Enquanto a guerra se arrastava e com o aumento do número de aviões de caça dos Aliados, os Rufes se tornavam cada vez menos úteis. E com seu desempenho inferior ao dos aviões Aliados, ele não podia sequer lutar contra as aeronaves obsoletas dos Aliados, sem mencionar os modelos mais recentes deles. Os poucos Rufes que sobraram com o fim da guerra, foram designados em defesa contra bombardeios Aliados no Japão, e mesmo assim desempenharam muito mal esse papel.

1. Canal Defence Light

Uma tentativa dos Aliados era desenvolver uma arma que usasse a luz como uma arma para desabilitar soldados nazistas, o Canal Defence Light (codinome da arma secreta), foi idealizado por um engenheiro Grego que estava vivendo e trabalhando na Grã-Bretanha. Usando um poderoso holofote reluzente, o objetivo era cegar o espectador, fazendo com que as pupilas dos olhos se expandissem e se contraíssem rapidamente, assim causando náuseas e tonturas nos inimigos. O holofote foi montado em um tanque (substituindo a arma principal), com um obturador blindado que permitia a saída de luz. Nos testes, a arma se provou extremamente eficaz.

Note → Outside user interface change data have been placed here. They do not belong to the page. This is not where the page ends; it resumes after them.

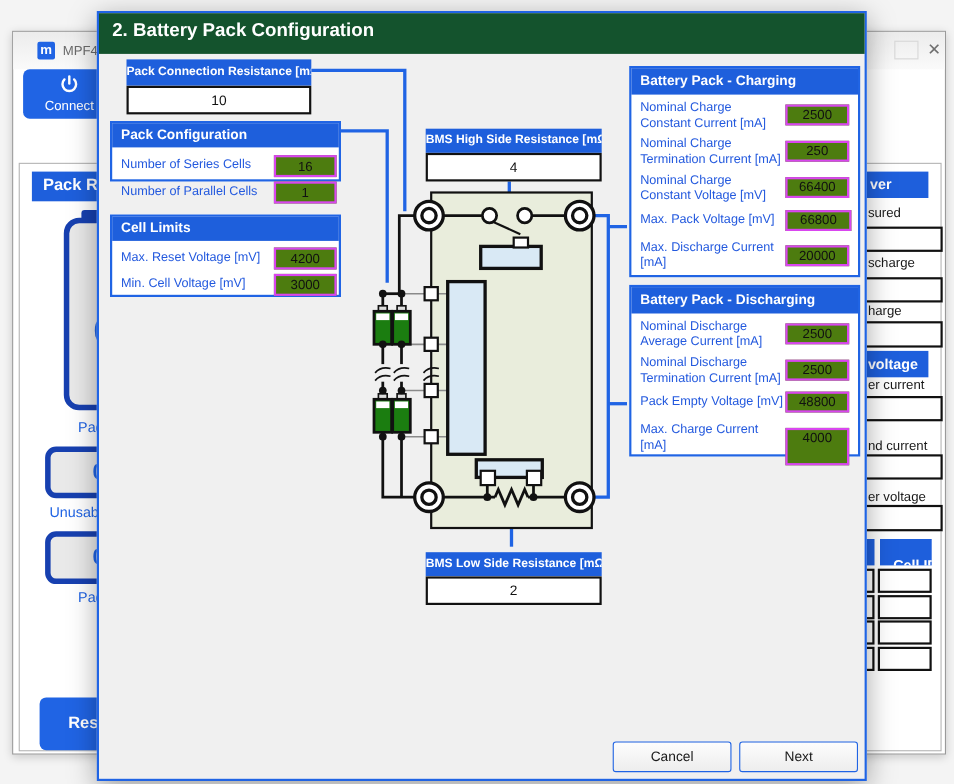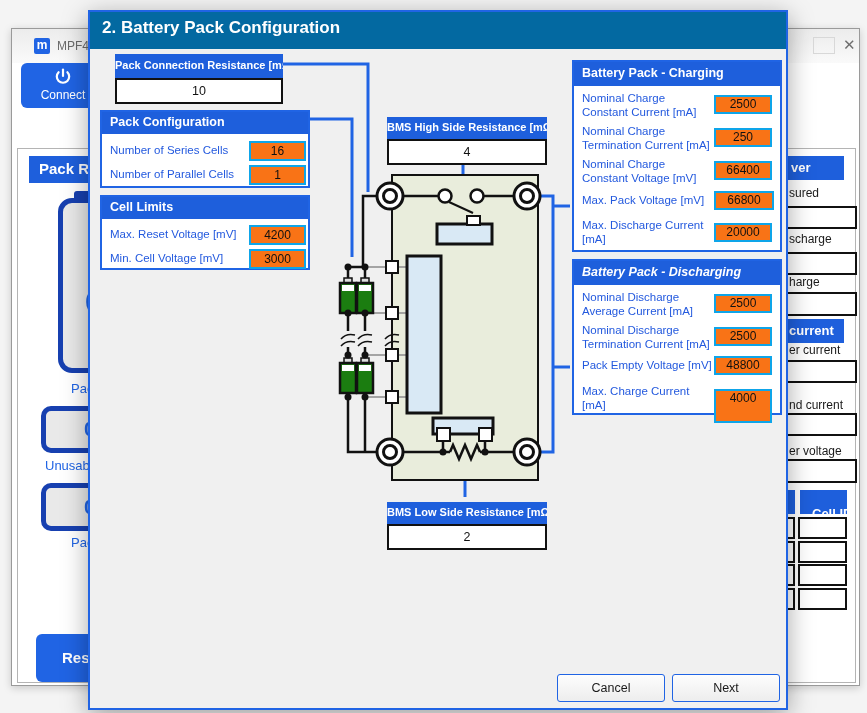--- a/index.html
+++ b/index.html
@@ -41,34 +41,34 @@
     border-radius:6px; color:#fff; font-weight:600; font-size:15px; line-height:48px; padding-left:26px;
     overflow:hidden; white-space:nowrap; }
 
   .r-lbl { position:absolute; font-size:12px; color:#1a1a1a; white-space:nowrap; }
   .r-box { position:absolute; background:#fff; border:2px solid #111; }
   .r-hdr { position:absolute; height:24px; font-size:13px; line-height:23px; }
 
   
   #dialog { position:absolute; left:88px; top:10px; width:700px; height:700px; background:#F0F0F0;
     border:2px solid #2064E4; box-shadow:0 6px 24px rgba(0,0,0,.35); z-index:10; }
-  #dialog-titlebar { position:absolute; left:0; top:0; right:0; height:37px; background:#0369a1; }
+  #dialog-titlebar { position:absolute; left:0; top:0; right:0; height:37px; background:#14532d; }
   #dialog-title { position:absolute; left:12px; top:6px; color:#fff; font-size:17px; font-weight:600; }
 
   #circuit-svg { position:absolute; left:-2px; top:-2px; pointer-events:none; }
 
   .hdr-bar { position:absolute; background:#1E5FDC; color:#fff; font-size:11px; font-weight:600;
     text-align:center; white-space:nowrap; overflow:hidden; }
   .val-box { position:absolute; background:#fff; border:2px solid #111; color:#111;
     font-size:12.5px; text-align:center; }
   .panel { position:absolute; background:#fff; border:2px solid #2064E4; }
   .panel-hdr { position:absolute; left:0; top:0; right:0; background:#1E5FDC; color:#fff;
     font-size:12.5px; font-weight:600; padding:3px 0 0 8px; }
   .fld-lbl { position:absolute; color:#2359DE; font-size:11.5px; line-height:13.5px; white-space:pre-line; }
-  .fld-box { position:absolute; background:#f97316; border:2px solid #0ea5e9; color:#111;
+  .fld-box { position:absolute; background:#4d7c0f; border:2px solid #d946ef; color:#111;
     font-size:12px; text-align:center; }
 
   .dlg-btn { position:absolute; top:662px; width:108px; height:28px; background:linear-gradient(#fdfdfd,#ededed);
     border:1px solid #2064E4; border-radius:3px; font-size:12.5px; color:#1a1a1a;
     text-align:center; line-height:26px; cursor:default; }
 </style>
 </head>
 <body>
 
 <div id="main-window">
@@ -109,21 +109,21 @@
 
   <div id="reset-btn">Reset I</div>
 
   <div class="r-hdr blue-hdr-bg" style="left:739px; top:127px; width:93px; padding-left:40px;">ver</div>
   <div class="r-lbl" style="left:777px; top:157px;">sured</div>
   <div class="r-box" style="left:759px; top:177px; width:86px; height:23px;"></div>
   <div class="r-lbl" style="left:777px; top:203px;">scharge</div>
   <div class="r-box" style="left:759px; top:223px; width:86px; height:23px;"></div>
   <div class="r-lbl" style="left:777px; top:246px;">harge</div>
   <div class="r-box" style="left:759px; top:263px; width:86px; height:24px;"></div>
-  <div class="r-hdr blue-hdr-bg" style="left:739px; top:290px; width:93px; padding-left:38px;">current</div>
+  <div class="r-hdr blue-hdr-bg" style="left:739px; top:290px; width:93px; padding-left:38px;">voltage</div>
   <div class="r-lbl" style="left:777px; top:314px;">er current</div>
   <div class="r-box" style="left:759px; top:331px; width:86px; height:23px;"></div>
   <div class="r-lbl" style="left:777px; top:369px;">nd current</div>
   <div class="r-box" style="left:759px; top:384px; width:86px; height:23px;"></div>
   <div class="r-lbl" style="left:777px; top:415px;">er voltage</div>
   <div class="r-box" style="left:759px; top:430px; width:86px; height:24px;"></div>
 
   <div class="r-hdr blue-hdr-bg" style="left:739px; top:461px; width:44px;"></div>
   <div class="r-hdr blue-hdr-bg" style="left:788px; top:461px; width:47px; text-align:center; padding:12px;">Cell ID</div>
   <div class="r-box" style="left:759px; top:488px; width:24px; height:22px;"></div>
@@ -237,21 +237,21 @@
     </g>
   </svg>
 
   <div id="dialog-titlebar">
     <div id="dialog-title">2. Battery Pack Configuration</div>
   </div>
 
   <div class="hdr-bar" style="left:25px; top:42px; width:168px; height:24px; line-height:23px;">Pack Connection Resistance [mΩ]</div>
   <div class="val-box" style="left:25px; top:66px; width:168px; height:26px; line-height:22px;">10</div>
 
-  <div class="panel" style="left:10px; top:98px; width:210px; height:78px;">
+  <div class="panel" style="left:10px; top:98px; width:210px; height:55px;">
     <div class="panel-hdr" style="height:22px;">Pack Configuration</div>
     <div class="fld-lbl" style="left:8px; top:32px;">Number of Series Cells</div>
     <div class="fld-box" style="left:147px; top:29px; width:57px; height:20px; line-height:16px;">16</div>
     <div class="fld-lbl" style="left:8px; top:56px;">Number of Parallel Cells</div>
     <div class="fld-box" style="left:147px; top:53px; width:57px; height:20px; line-height:16px;">1</div>
   </div>
 
   <div class="panel" style="left:10px; top:183px; width:210px; height:75px;">
     <div class="panel-hdr" style="height:22px;">Cell Limits</div>
     <div class="fld-lbl" style="left:8px; top:31px;">Max. Reset Voltage [mV]</div>
@@ -278,21 +278,21 @@
 Constant Voltage [mV]</div>
     <div class="fld-box" style="left:140px; top:99px; width:58px; height:19px; line-height:15px;">66400</div>
     <div class="fld-lbl" style="left:8px; top:132px;">Max. Pack Voltage [mV]</div>
     <div class="fld-box" style="left:140px; top:129px; width:60px; height:19px; line-height:15px;">66800</div>
     <div class="fld-lbl" style="left:8px; top:157px;">Max. Discharge Current
 [mA]</div>
     <div class="fld-box" style="left:140px; top:161px; width:58px; height:19px; line-height:15px;">20000</div>
   </div>
 
   <div class="panel" style="left:482px; top:247px; width:210px; height:156px;">
-    <div class="panel-hdr" style="height:24px; padding-top:4px;font-style:italic;">Battery Pack - Discharging</div>
+    <div class="panel-hdr" style="height:24px; padding-top:4px;">Battery Pack - Discharging</div>
     <div class="fld-lbl" style="left:8px; top:30px;">Nominal Discharge
 Average Current [mA]</div>
     <div class="fld-box" style="left:140px; top:33px; width:58px; height:19px; line-height:15px;">2500</div>
     <div class="fld-lbl" style="left:8px; top:63px;">Nominal Discharge
 Termination Current [mA]</div>
     <div class="fld-box" style="left:140px; top:66px; width:58px; height:19px; line-height:15px;">2500</div>
     <div class="fld-lbl" style="left:8px; top:98px;">Pack Empty Voltage [mV]</div>
     <div class="fld-box" style="left:140px; top:95px; width:58px; height:19px; line-height:15px;">48800</div>
     <div class="fld-lbl" style="left:8px; top:124px;">Max. Charge Current
 [mA]</div>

Enquanto centenas de armas bizarras secretas foram produzidos e enviadas para as linhas de frente dos Aliados, elas nunca foram utilizadas como previsto, em parte, porque eles eram tão secretas que até mesmo os comandantes Aliados não tinham ideia de que elas existiam e porque os comandantes que sabiam de sua existência, não acreditavam que elas realmente funcionariam. Em vez disso, algumas foram usadas realmente como holofotes durante a travessia Aliada do Reno, afim de detectar sabotadores tentando destruir as pontes necessárias para a travessia dos Aliados até a Alemanha. Após a guerra, elas foram desmontadas. Um final triste para uma arma com tanto potencial.